Work instructions
The answer must be an exact copy of the lines from the one with "html: <div><span>d.</span><span>___________ are" through the final line of the records below, with no pictures.

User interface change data
_ _ _ _ _ _ _
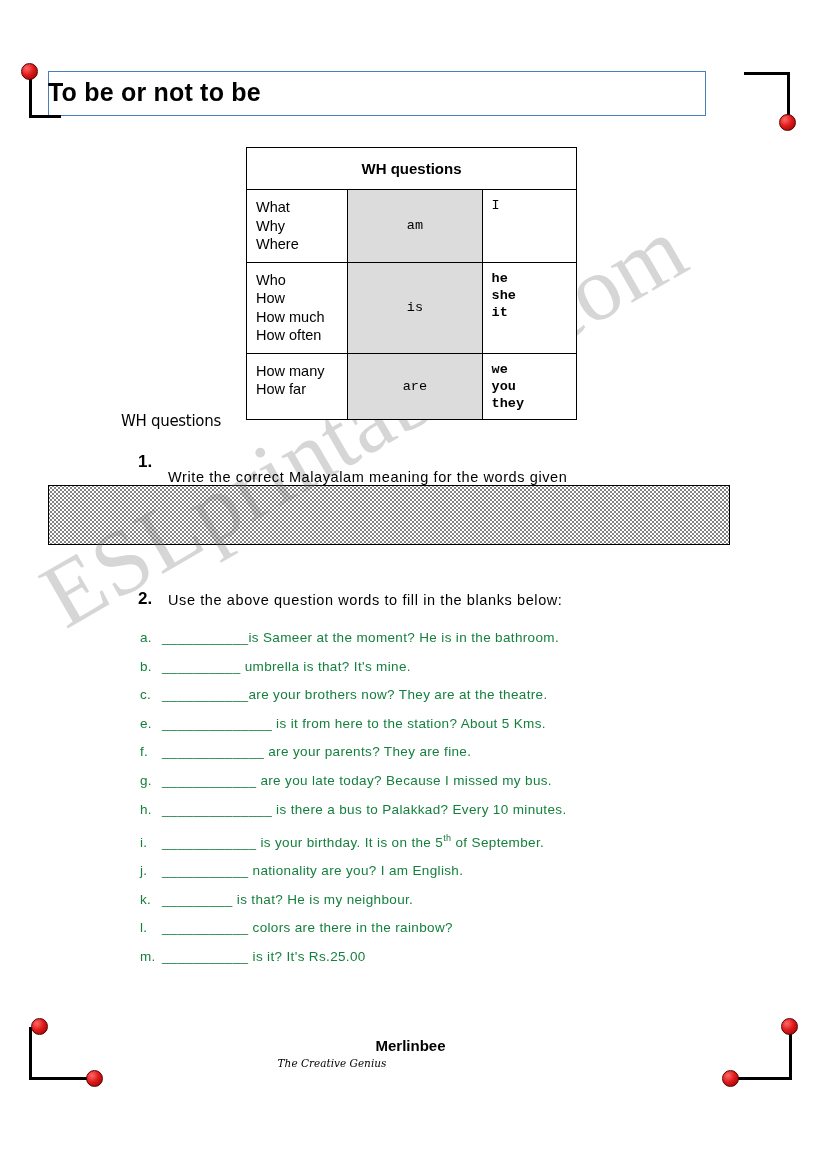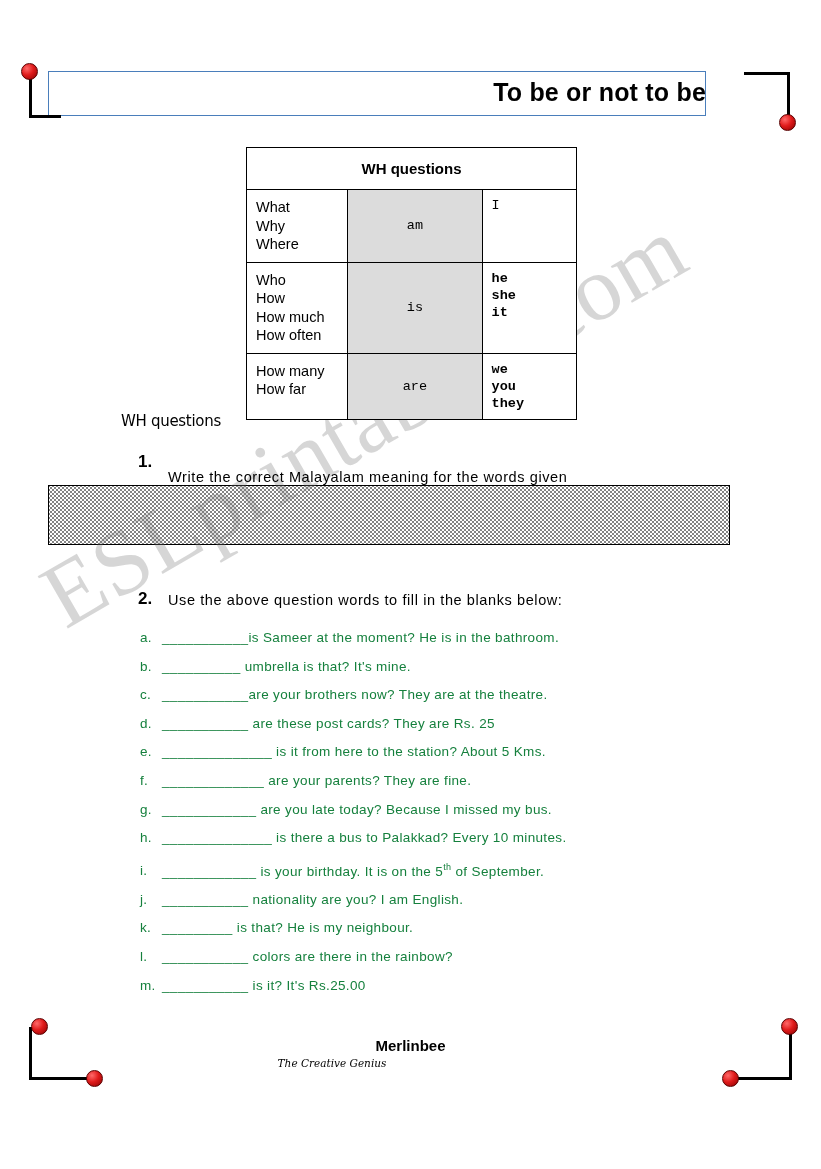"To be or not to" .title-text { text-align: right -> left }
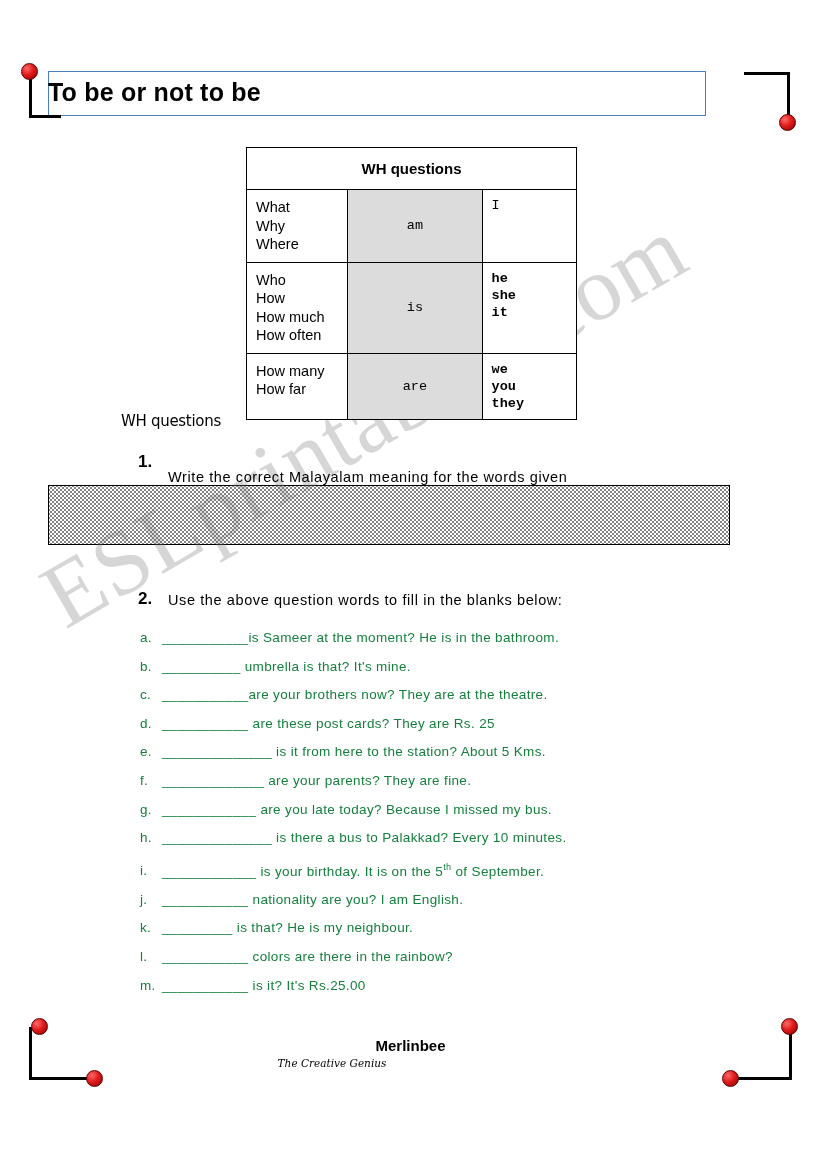"d. ___________ are these post" div.blank-row { html: <div><span>d.</span><span>___________ are these post cards? They are Rs. 25</span></div> -> none }
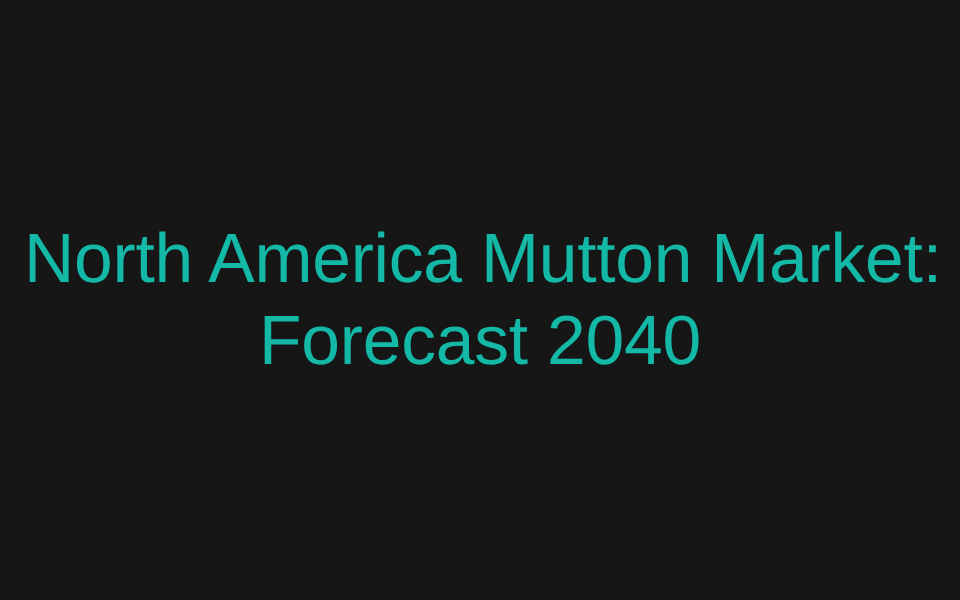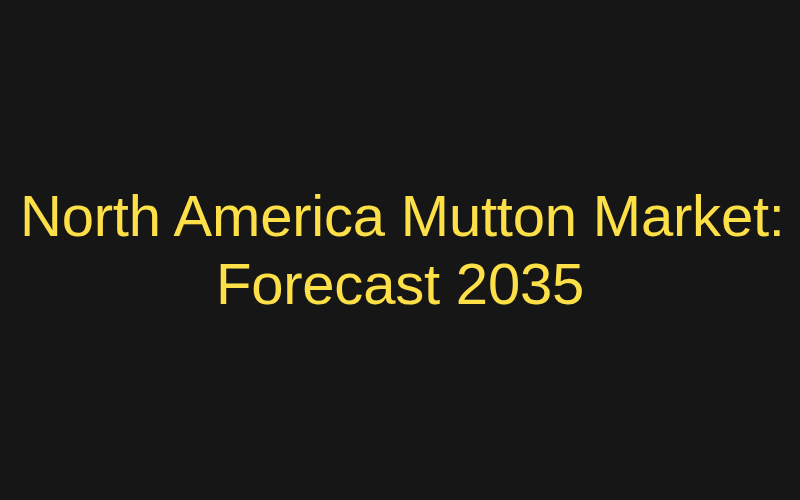"North America Mutton Market:" .title-block { color: #fde047 -> #14b8a6 }
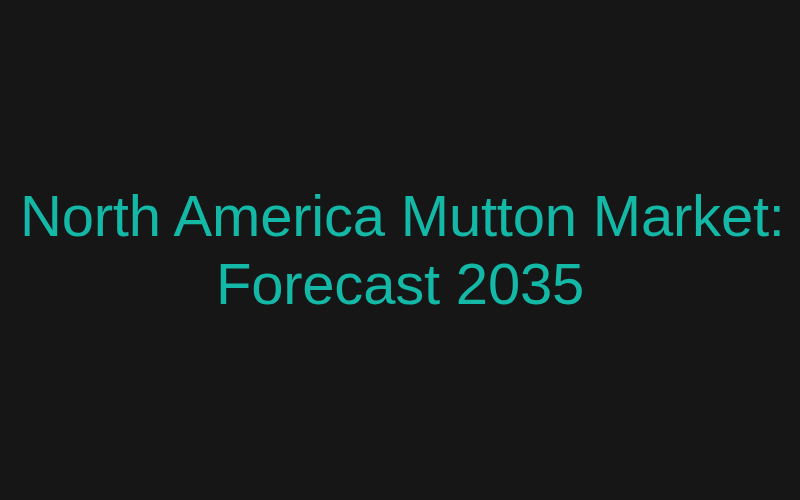"Forecast 2035" span.title-line { text: 2035 -> 2040 }
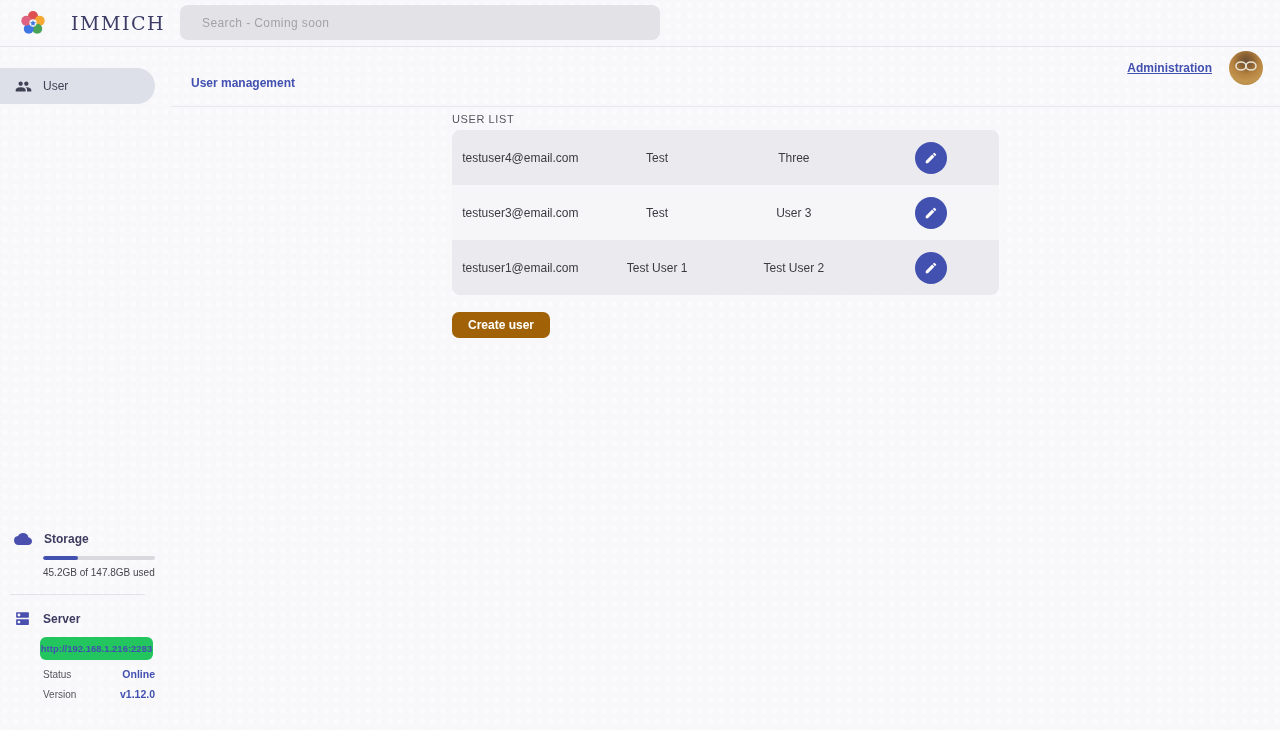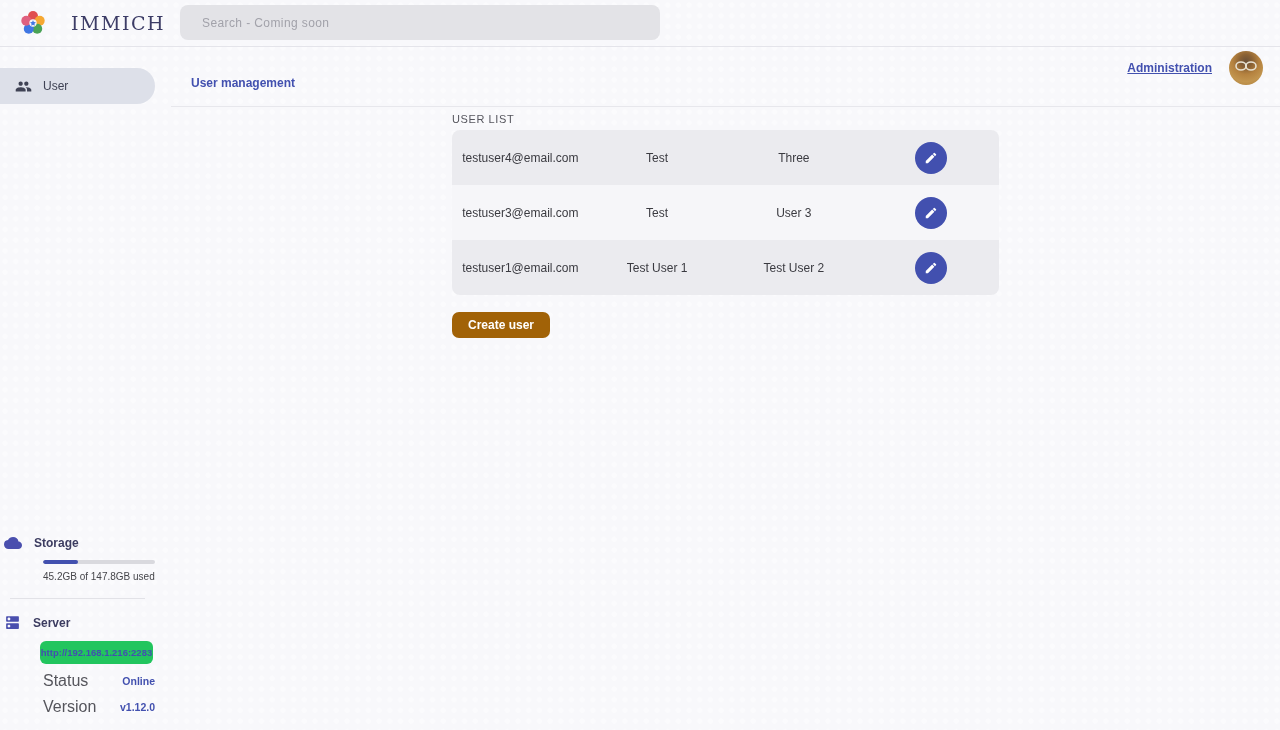"User" .sidebar { bottom: 0 -> 16px }
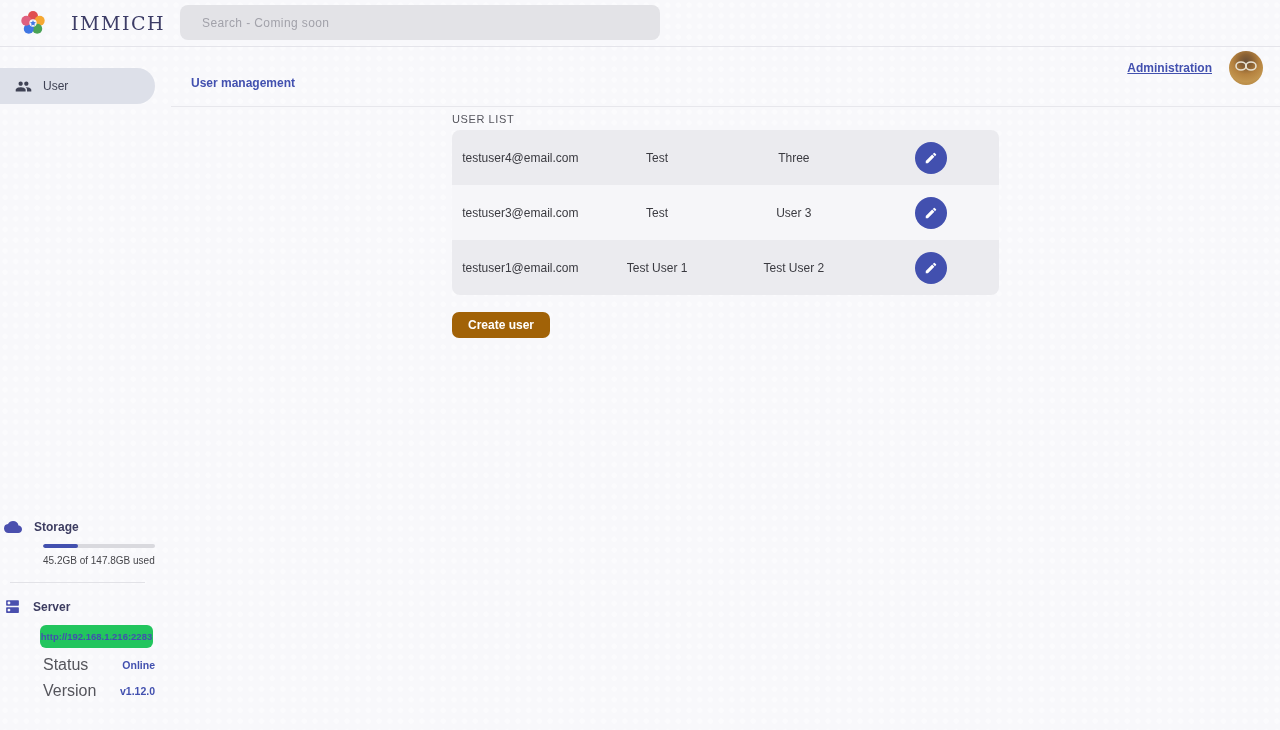"Storage" .sec-head { padding-left: 4px -> 14px }
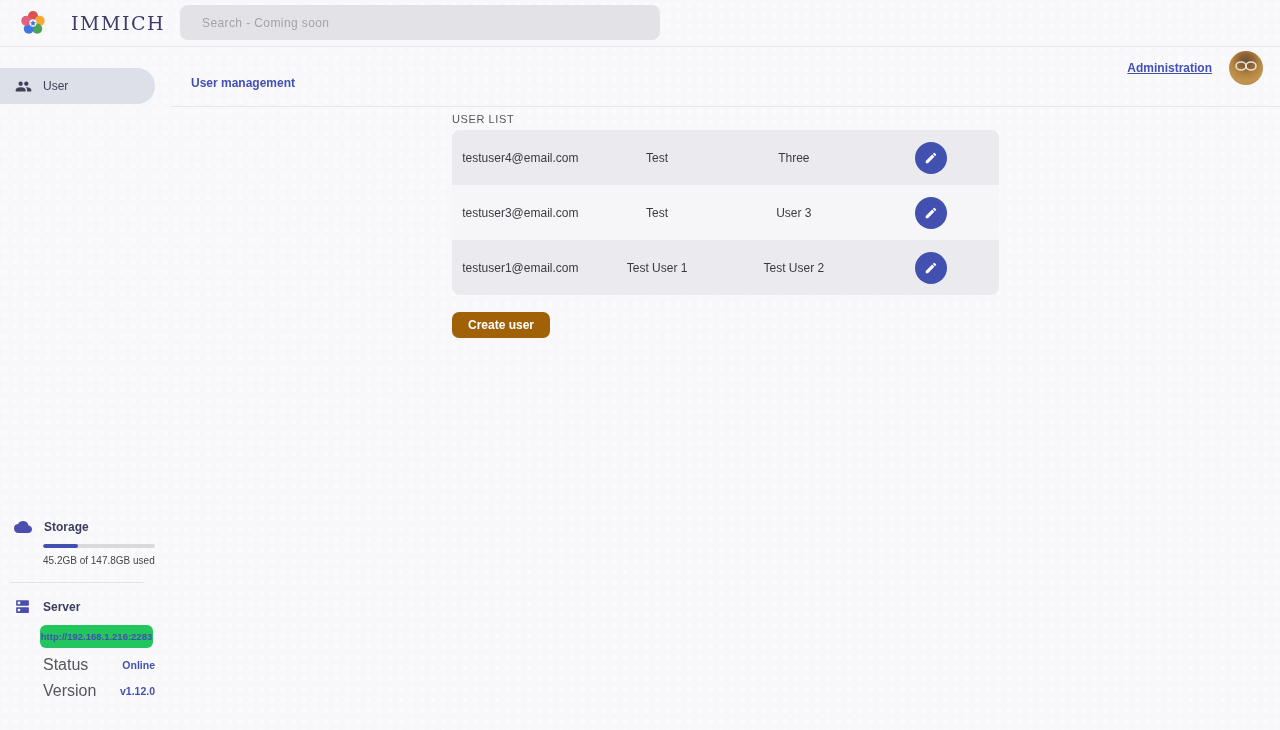"Status" .kv-label { font-size: 16px -> 10px }
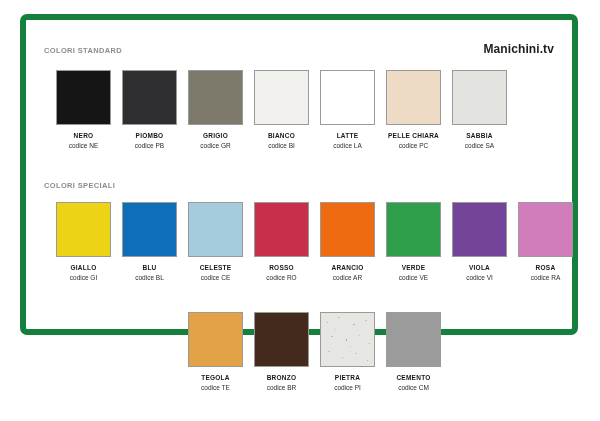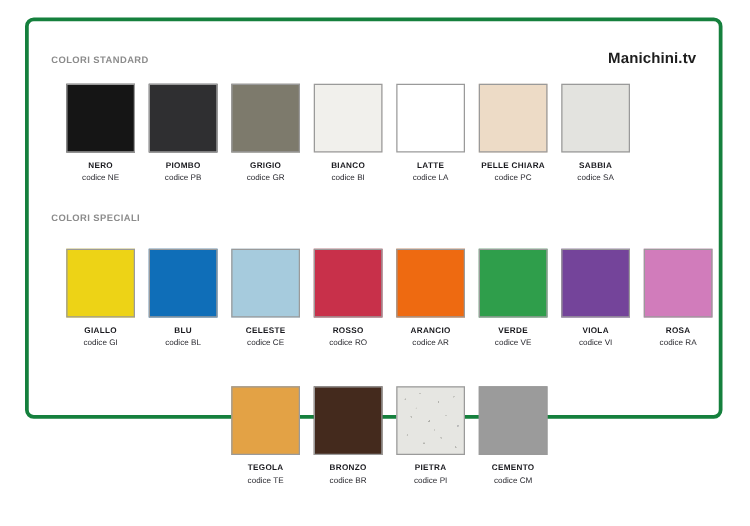"COLORI STANDARD" #sheet { border: 3px solid #15803d -> 6px solid #15803d }
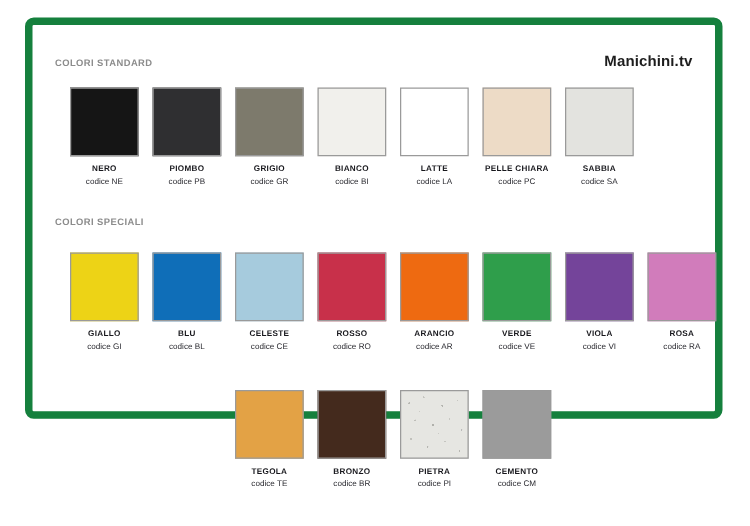"COLORI SPECIALI" #head-speciali { top: 153px -> 161px }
_ _ _ _ _ _ _
Answer space
"d. ___________ are these post" div.blank-row { html: <div><span>d.</span><span>___________ are these post cards? They are Rs. 25</span></div> -> none }
"North America Mutton Market:" .title-block { color: #fde047 -> #14b8a6 }
"Forecast 2035" span.title-line { text: 2035 -> 2040 }
"User" .sidebar { bottom: 0 -> 16px }
"Storage" .sec-head { padding-left: 4px -> 14px }
"Status" .kv-label { font-size: 16px -> 10px }
"COLORI STANDARD" #sheet { border: 3px solid #15803d -> 6px solid #15803d }
"COLORI SPECIALI" #head-speciali { top: 153px -> 161px }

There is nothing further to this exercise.